## Task details
For the data that follows, return each line unchanged and drop the pictures.

### Data for the task

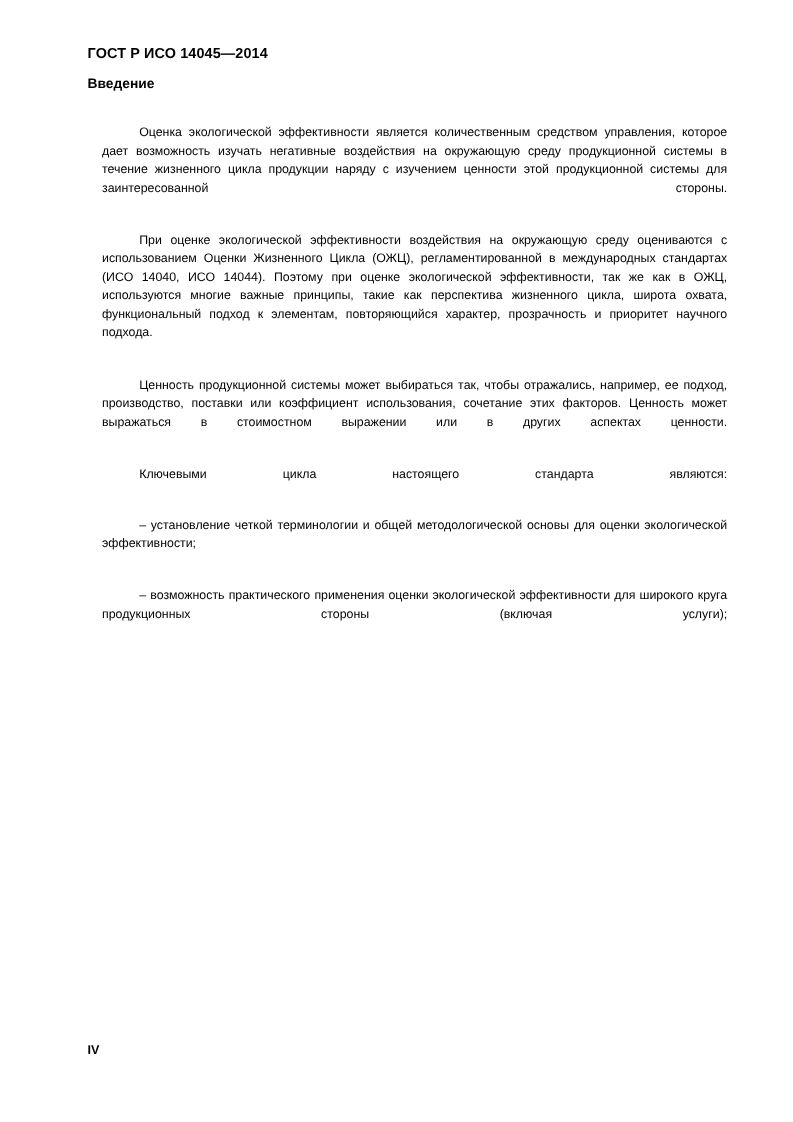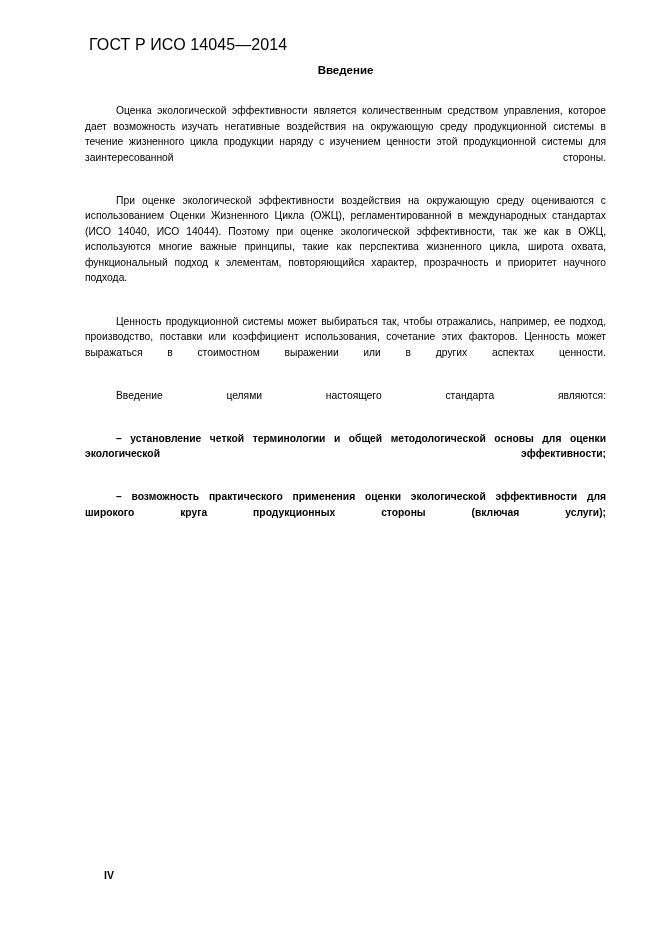"ГОСТ Р ИСО 14045—2014" .doc-header { font-size: 16px -> 12px; font-weight: normal -> bold; left: 89px -> 73px }
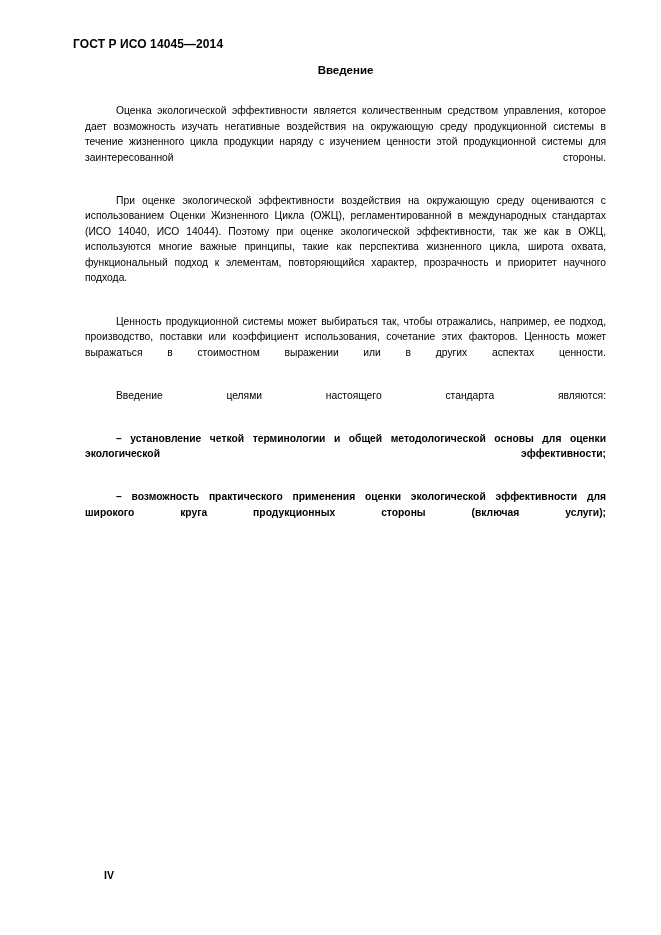"Введение" .section-title { text-align: center -> left }
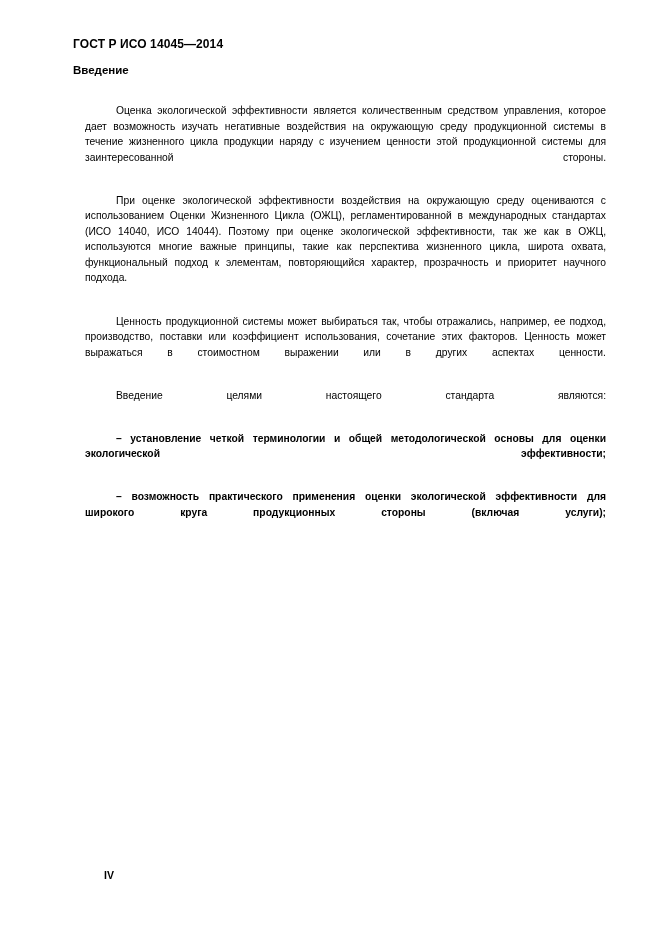"Введение целями настоящего стандарта" p.para { text: Введение целями -> Ключевыми цикла }
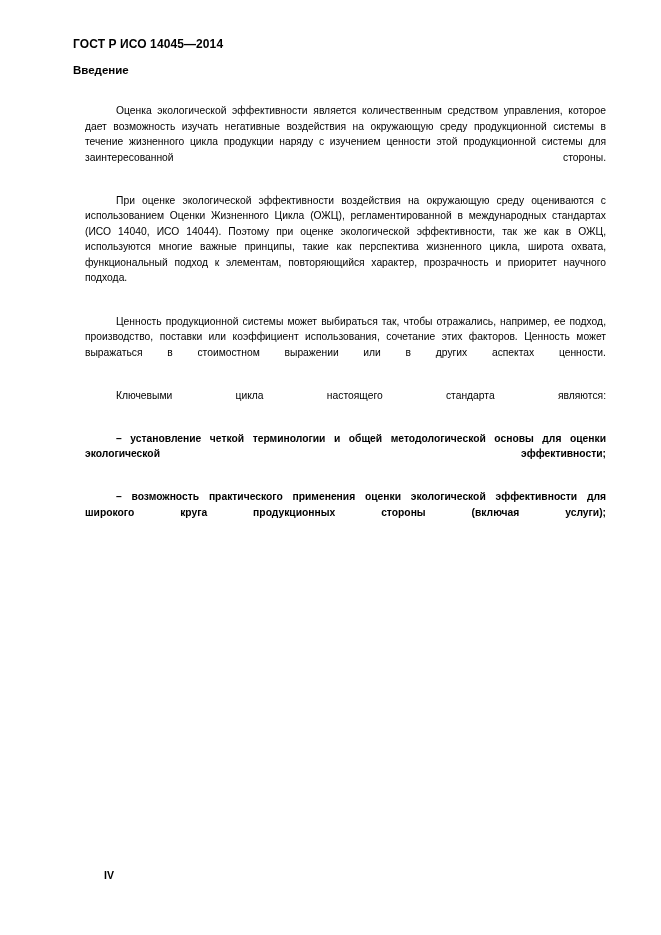"– установление четкой терминологии и" p.para.bullet { font-weight: bold -> none }
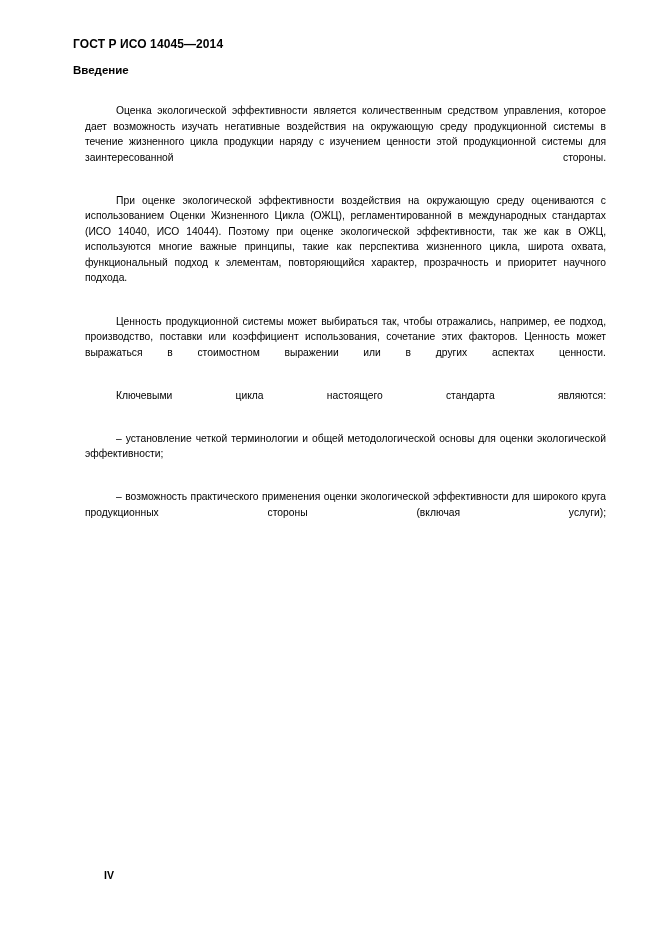"IV" .folio { margin-left: 31px -> none }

######

## Response
"ГОСТ Р ИСО 14045—2014" .doc-header { font-size: 16px -> 12px; font-weight: normal -> bold; left: 89px -> 73px }
"Введение" .section-title { text-align: center -> left }
"Введение целями настоящего стандарта" p.para { text: Введение целями -> Ключевыми цикла }
"– установление четкой терминологии и" p.para.bullet { font-weight: bold -> none }
"IV" .folio { margin-left: 31px -> none }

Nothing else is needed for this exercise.